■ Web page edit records
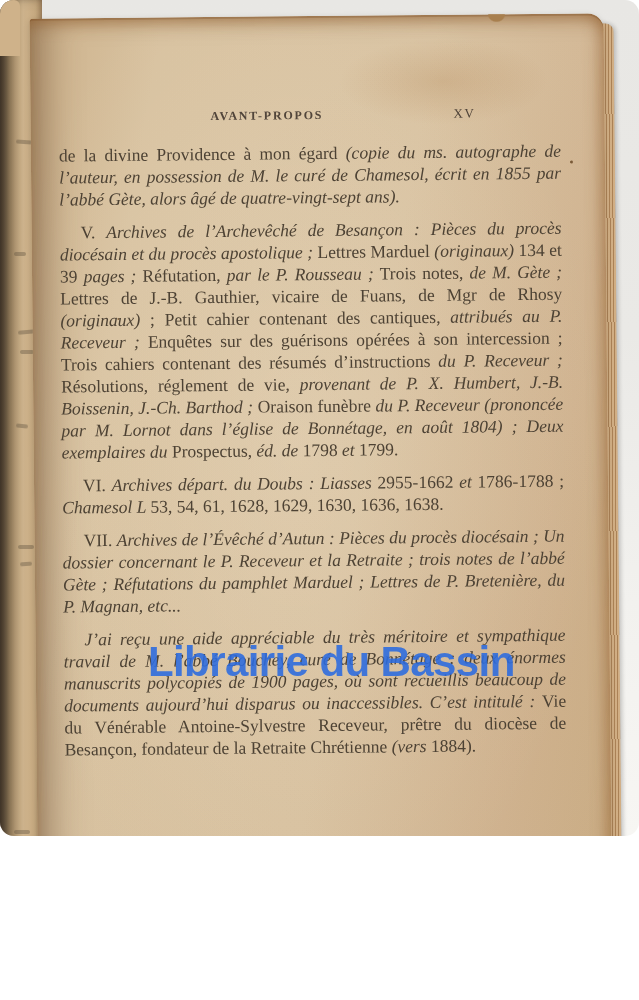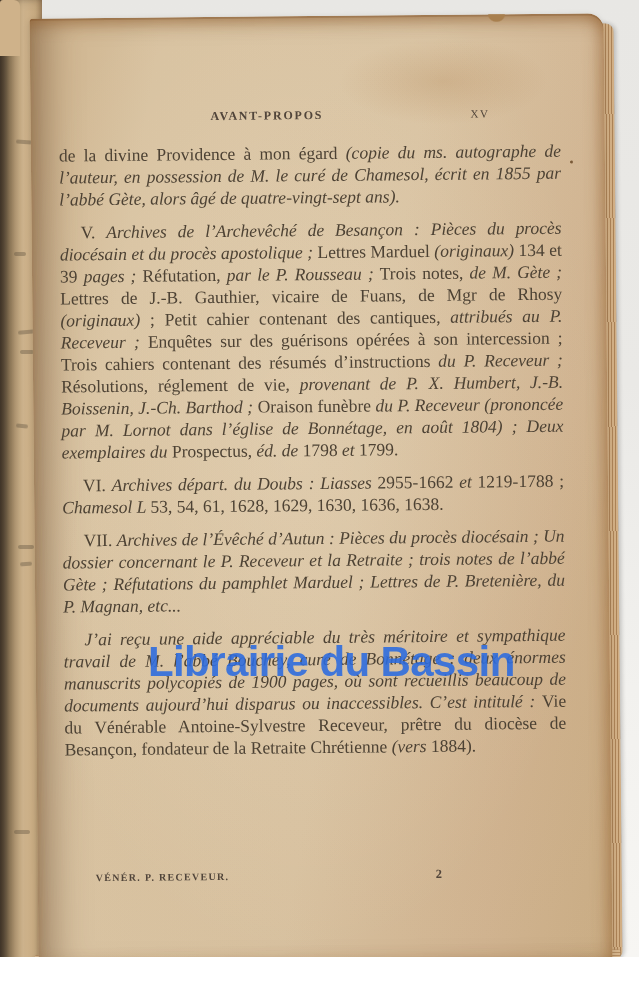--- a/index.html
+++ b/index.html
@@ -4,9 +4,10 @@
 <style>
   html,body{margin:0;padding:0;}
   .stage{
-    position:relative;width:639px;height:957px;overflow:hidden;
+    position:relative;width:639px;height:836px;overflow:hidden;
     background:linear-gradient(180deg,#e8e7e4 0%,#eae9e6 40%,#f2f1ee 72%,#f7f6f3 100%);
     font-family:"Liberation Serif","DejaVu Serif",serif;
+    border-radius:14px;
   }
   
   .left-leaf{

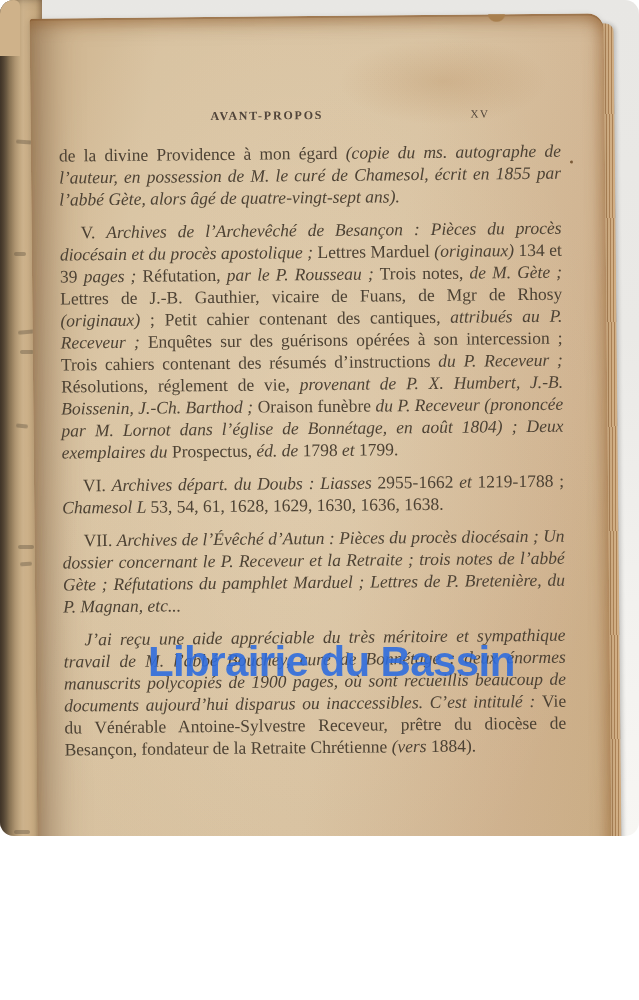--- a/index.html
+++ b/index.html
@@ -67,7 +67,7 @@
   }
   .header-row{position:relative;height:22px;margin-bottom:16px;}
   .header-title{position:absolute;left:152px;top:0;font-size:12px;font-weight:700;letter-spacing:1.8px;color:#51453a;}
-  .header-num{position:absolute;left:412px;top:0;font-size:11px;font-weight:400;letter-spacing:1.5px;color:#51453a;}
+  .header-num{position:absolute;left:395px;top:0;font-size:13px;font-weight:400;letter-spacing:1.5px;color:#51453a;}
   .para{margin:0 0 11px 0;}
   .para.indent{text-indent:21px;}
   .it{font-style:italic;}

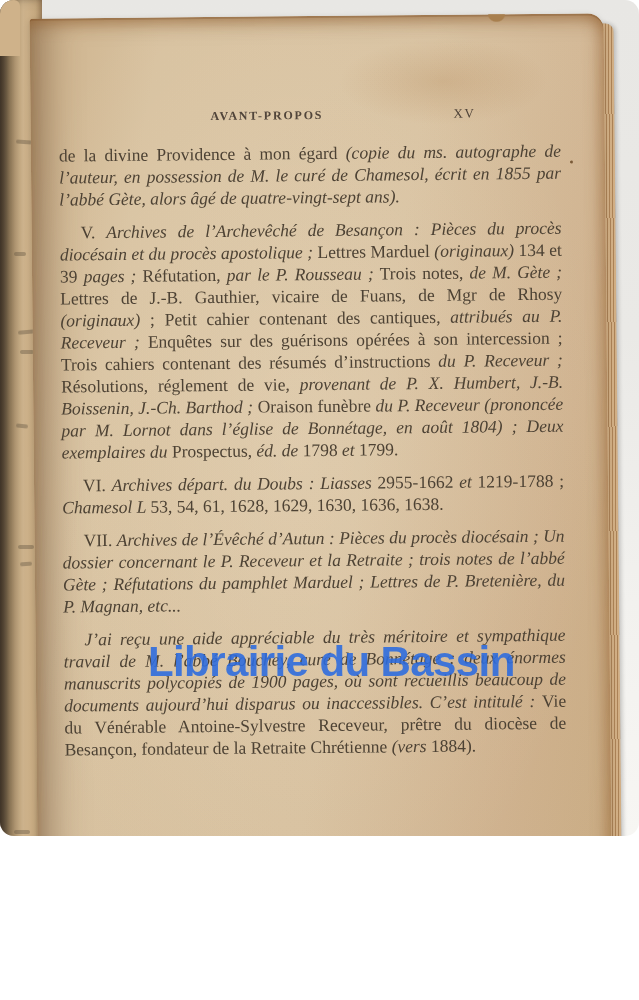--- a/index.html
+++ b/index.html
@@ -115,7 +115,7 @@
         <div>
             <p class="para"><span>de la divine Providence à mon égard </span><span class="it">(copie du ms. autographe de l’auteur, en possession de M. le curé de Chamesol, écrit en 1855 par l’abbé Gète, alors âgé de quatre-vingt-sept ans).</span></p>
             <p class="para indent"><span>V. </span><span class="it">Archives de l’Archevêché de Besançon : Pièces du procès diocésain et du procès apostolique ; </span><span>Lettres Marduel </span><span class="it">(originaux)</span><span> 134 et 39 </span><span class="it">pages ; </span><span>Réfutation, </span><span class="it">par le P. Rousseau ; </span><span>Trois notes, </span><span class="it">de M. Gète ; </span><span>Lettres de J.-B. Gauthier, vicaire de Fuans, de Mgr de Rhosy </span><span class="it">(originaux)</span><span> ; Petit cahier contenant des cantiques, </span><span class="it">attribués au P. Receveur ; </span><span>Enquêtes sur des guérisons opérées à son intercession ; Trois cahiers contenant des résumés d’instructions </span><span class="it">du P. Receveur ; </span><span>Résolutions, réglement de vie, </span><span class="it">provenant de P. X. Humbert, J.-B. Boissenin, J.-Ch. Barthod ; </span><span>Oraison funèbre </span><span class="it">du P. Receveur (prononcée par M. Lornot dans l’église de Bonnétage, en août 1804) ; Deux exemplaires du </span><span>Prospectus, </span><span class="it">éd. de </span><span>1798 </span><span class="it">et </span><span>1799.</span></p>
-            <p class="para indent"><span>VI. </span><span class="it">Archives départ. du Doubs : Liasses </span><span>2955-1662 </span><span class="it">et </span><span>1219-1788 ; </span><span class="it">Chamesol L </span><span>53, 54, 61, 1628, 1629, 1630, 1636, 1638.</span></p>
+            <p class="para indent"><span>VI. </span><span class="it">Archives départ. du Doubs : Liasses </span><span>2955-1662 </span><span class="it">et </span><span>1786-1788 ; </span><span class="it">Chamesol L </span><span>53, 54, 61, 1628, 1629, 1630, 1636, 1638.</span></p>
             <p class="para indent"><span>VII. </span><span class="it">Archives de l’Évêché d’Autun : Pièces du procès diocésain ; Un dossier concernant le P. Receveur et la Retraite ; trois notes de l’abbé Gète ; Réfutations du pamphlet Marduel ; Lettres de P. Bretenière, du P. Magnan, etc...</span></p>
             <p class="para indent"><span class="it">J’ai reçu une aide appréciable du très méritoire et sympathique travail de M. l’abbé Bouchey, curé de Bonnétage : deux énormes manuscrits polycopiés de 1900 pages, où sont recueillis beaucoup de documents aujourd’hui disparus ou inaccessibles. C’est intitulé : </span><span>Vie du Vénérable Antoine-Sylvestre Receveur, prêtre du diocèse de Besançon, fondateur de la Retraite Chrétienne </span><span class="it">(vers </span><span>1884).</span></p>
           </div>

■ WHAT THE TASK REQUIRES
Print every entry above again, exactly as written. Leave the images out.

■ WRITTEN ANSWER
--- a/index.html
+++ b/index.html
@@ -4,9 +4,10 @@
 <style>
   html,body{margin:0;padding:0;}
   .stage{
-    position:relative;width:639px;height:957px;overflow:hidden;
+    position:relative;width:639px;height:836px;overflow:hidden;
     background:linear-gradient(180deg,#e8e7e4 0%,#eae9e6 40%,#f2f1ee 72%,#f7f6f3 100%);
     font-family:"Liberation Serif","DejaVu Serif",serif;
+    border-radius:14px;
   }
   
   .left-leaf{

--- a/index.html
+++ b/index.html
@@ -67,7 +67,7 @@
   }
   .header-row{position:relative;height:22px;margin-bottom:16px;}
   .header-title{position:absolute;left:152px;top:0;font-size:12px;font-weight:700;letter-spacing:1.8px;color:#51453a;}
-  .header-num{position:absolute;left:412px;top:0;font-size:11px;font-weight:400;letter-spacing:1.5px;color:#51453a;}
+  .header-num{position:absolute;left:395px;top:0;font-size:13px;font-weight:400;letter-spacing:1.5px;color:#51453a;}
   .para{margin:0 0 11px 0;}
   .para.indent{text-indent:21px;}
   .it{font-style:italic;}

--- a/index.html
+++ b/index.html
@@ -115,7 +115,7 @@
         <div>
             <p class="para"><span>de la divine Providence à mon égard </span><span class="it">(copie du ms. autographe de l’auteur, en possession de M. le curé de Chamesol, écrit en 1855 par l’abbé Gète, alors âgé de quatre-vingt-sept ans).</span></p>
             <p class="para indent"><span>V. </span><span class="it">Archives de l’Archevêché de Besançon : Pièces du procès diocésain et du procès apostolique ; </span><span>Lettres Marduel </span><span class="it">(originaux)</span><span> 134 et 39 </span><span class="it">pages ; </span><span>Réfutation, </span><span class="it">par le P. Rousseau ; </span><span>Trois notes, </span><span class="it">de M. Gète ; </span><span>Lettres de J.-B. Gauthier, vicaire de Fuans, de Mgr de Rhosy </span><span class="it">(originaux)</span><span> ; Petit cahier contenant des cantiques, </span><span class="it">attribués au P. Receveur ; </span><span>Enquêtes sur des guérisons opérées à son intercession ; Trois cahiers contenant des résumés d’instructions </span><span class="it">du P. Receveur ; </span><span>Résolutions, réglement de vie, </span><span class="it">provenant de P. X. Humbert, J.-B. Boissenin, J.-Ch. Barthod ; </span><span>Oraison funèbre </span><span class="it">du P. Receveur (prononcée par M. Lornot dans l’église de Bonnétage, en août 1804) ; Deux exemplaires du </span><span>Prospectus, </span><span class="it">éd. de </span><span>1798 </span><span class="it">et </span><span>1799.</span></p>
-            <p class="para indent"><span>VI. </span><span class="it">Archives départ. du Doubs : Liasses </span><span>2955-1662 </span><span class="it">et </span><span>1219-1788 ; </span><span class="it">Chamesol L </span><span>53, 54, 61, 1628, 1629, 1630, 1636, 1638.</span></p>
+            <p class="para indent"><span>VI. </span><span class="it">Archives départ. du Doubs : Liasses </span><span>2955-1662 </span><span class="it">et </span><span>1786-1788 ; </span><span class="it">Chamesol L </span><span>53, 54, 61, 1628, 1629, 1630, 1636, 1638.</span></p>
             <p class="para indent"><span>VII. </span><span class="it">Archives de l’Évêché d’Autun : Pièces du procès diocésain ; Un dossier concernant le P. Receveur et la Retraite ; trois notes de l’abbé Gète ; Réfutations du pamphlet Marduel ; Lettres de P. Bretenière, du P. Magnan, etc...</span></p>
             <p class="para indent"><span class="it">J’ai reçu une aide appréciable du très méritoire et sympathique travail de M. l’abbé Bouchey, curé de Bonnétage : deux énormes manuscrits polycopiés de 1900 pages, où sont recueillis beaucoup de documents aujourd’hui disparus ou inaccessibles. C’est intitulé : </span><span>Vie du Vénérable Antoine-Sylvestre Receveur, prêtre du diocèse de Besançon, fondateur de la Retraite Chrétienne </span><span class="it">(vers </span><span>1884).</span></p>
           </div>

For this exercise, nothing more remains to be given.